═══ Information shown
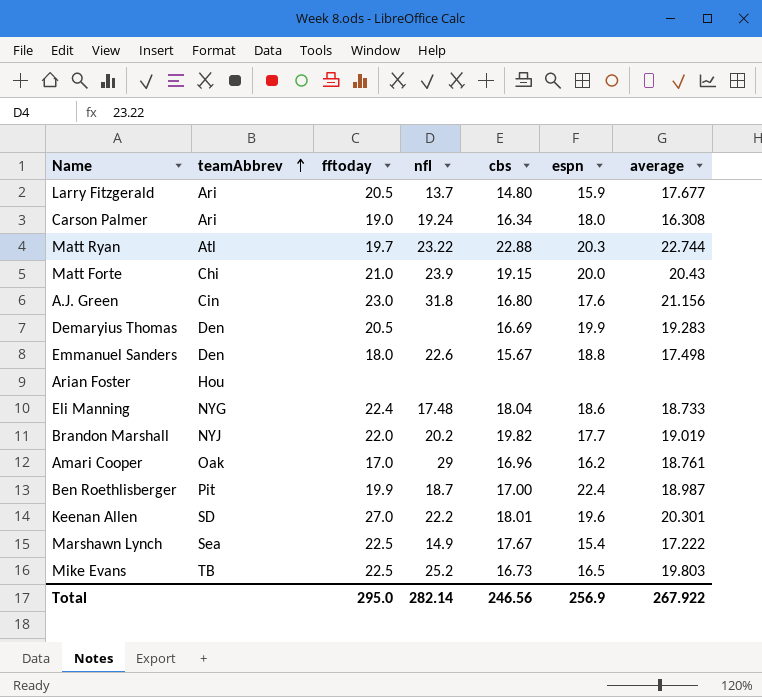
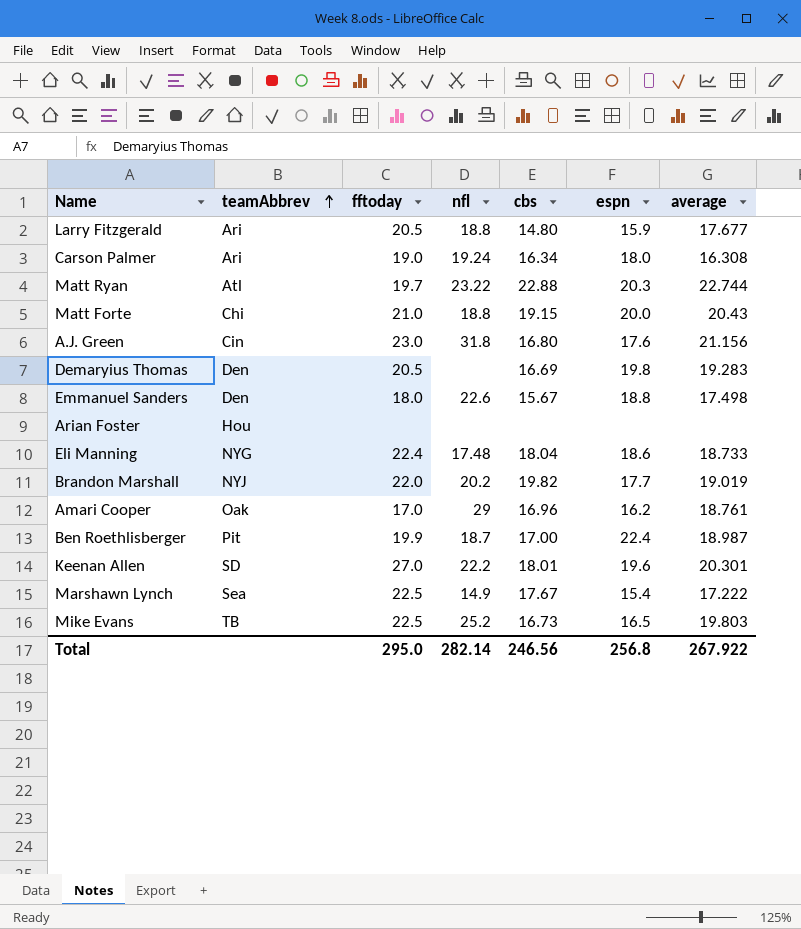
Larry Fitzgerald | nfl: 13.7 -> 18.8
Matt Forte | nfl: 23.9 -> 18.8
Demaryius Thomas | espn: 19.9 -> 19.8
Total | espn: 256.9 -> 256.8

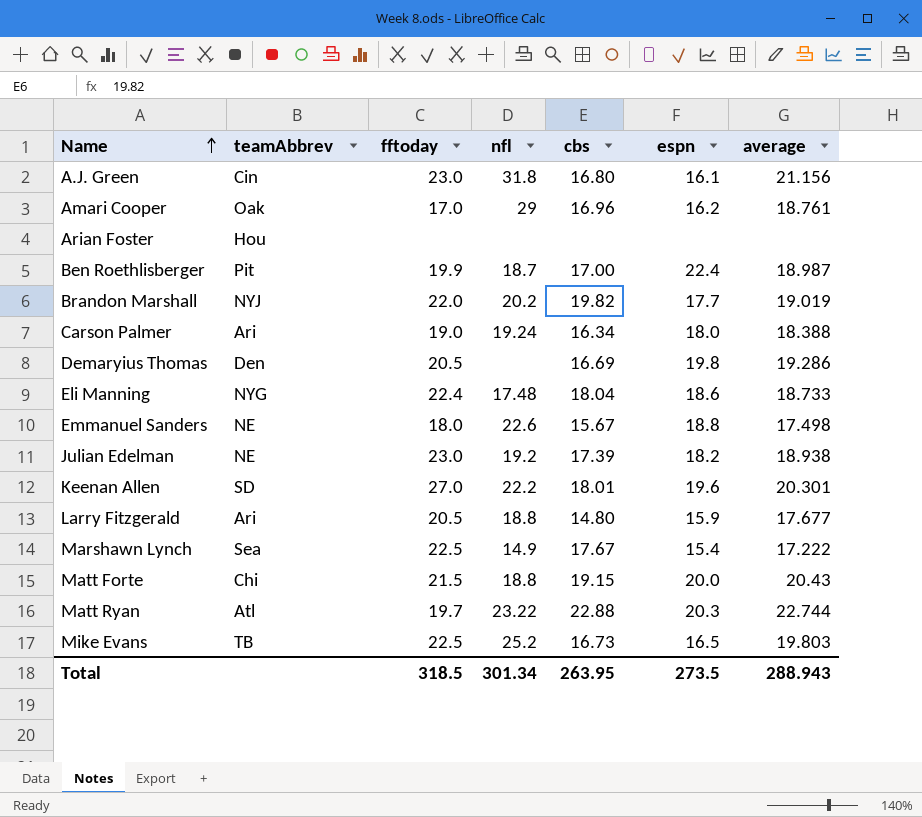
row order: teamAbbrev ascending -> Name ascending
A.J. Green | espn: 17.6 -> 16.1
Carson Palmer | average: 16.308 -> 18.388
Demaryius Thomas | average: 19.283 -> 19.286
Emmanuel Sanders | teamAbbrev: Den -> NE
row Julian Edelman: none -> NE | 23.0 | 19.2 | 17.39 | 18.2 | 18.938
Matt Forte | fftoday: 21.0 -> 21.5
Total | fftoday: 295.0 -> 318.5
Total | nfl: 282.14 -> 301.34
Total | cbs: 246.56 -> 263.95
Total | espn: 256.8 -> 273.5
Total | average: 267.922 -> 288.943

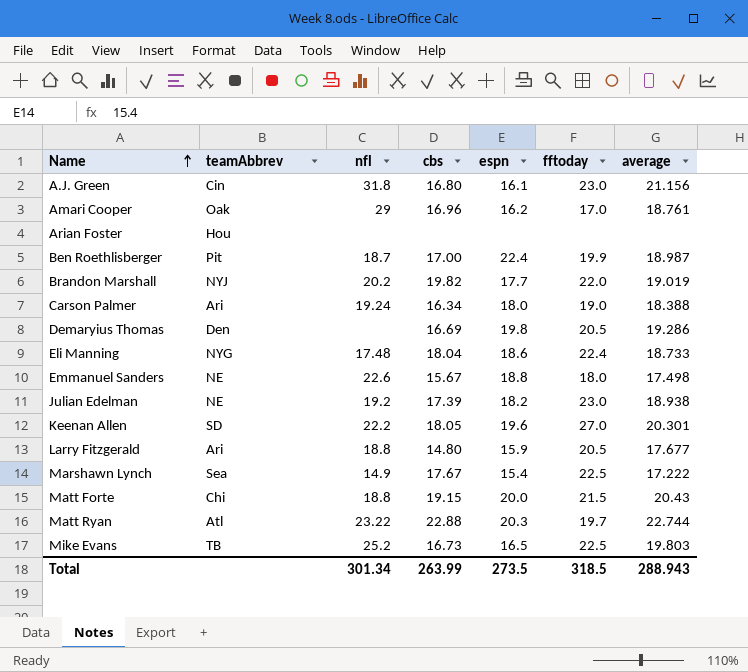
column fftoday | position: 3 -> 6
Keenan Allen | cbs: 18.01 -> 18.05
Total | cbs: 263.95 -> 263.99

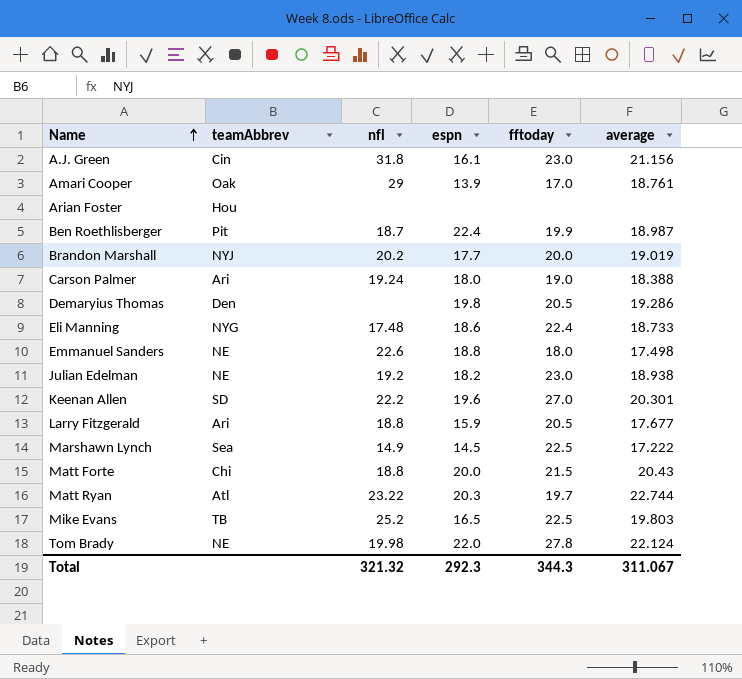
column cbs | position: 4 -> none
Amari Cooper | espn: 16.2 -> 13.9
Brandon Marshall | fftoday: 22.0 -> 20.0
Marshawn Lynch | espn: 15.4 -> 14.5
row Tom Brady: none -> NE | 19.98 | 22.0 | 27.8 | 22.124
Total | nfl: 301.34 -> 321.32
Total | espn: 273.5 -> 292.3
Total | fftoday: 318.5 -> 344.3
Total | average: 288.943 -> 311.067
══════
▶ Exercise
When you copy the entries, keep every word exactly as it stands and drop any pictures.

▶ Solution for this problem
Larry Fitzgerald | nfl: 13.7 -> 18.8
Matt Forte | nfl: 23.9 -> 18.8
Demaryius Thomas | espn: 19.9 -> 19.8
Total | espn: 256.9 -> 256.8

row order: teamAbbrev ascending -> Name ascending
A.J. Green | espn: 17.6 -> 16.1
Carson Palmer | average: 16.308 -> 18.388
Demaryius Thomas | average: 19.283 -> 19.286
Emmanuel Sanders | teamAbbrev: Den -> NE
row Julian Edelman: none -> NE | 23.0 | 19.2 | 17.39 | 18.2 | 18.938
Matt Forte | fftoday: 21.0 -> 21.5
Total | fftoday: 295.0 -> 318.5
Total | nfl: 282.14 -> 301.34
Total | cbs: 246.56 -> 263.95
Total | espn: 256.8 -> 273.5
Total | average: 267.922 -> 288.943

column fftoday | position: 3 -> 6
Keenan Allen | cbs: 18.01 -> 18.05
Total | cbs: 263.95 -> 263.99

column cbs | position: 4 -> none
Amari Cooper | espn: 16.2 -> 13.9
Brandon Marshall | fftoday: 22.0 -> 20.0
Marshawn Lynch | espn: 15.4 -> 14.5
row Tom Brady: none -> NE | 19.98 | 22.0 | 27.8 | 22.124
Total | nfl: 301.34 -> 321.32
Total | espn: 273.5 -> 292.3
Total | fftoday: 318.5 -> 344.3
Total | average: 288.943 -> 311.067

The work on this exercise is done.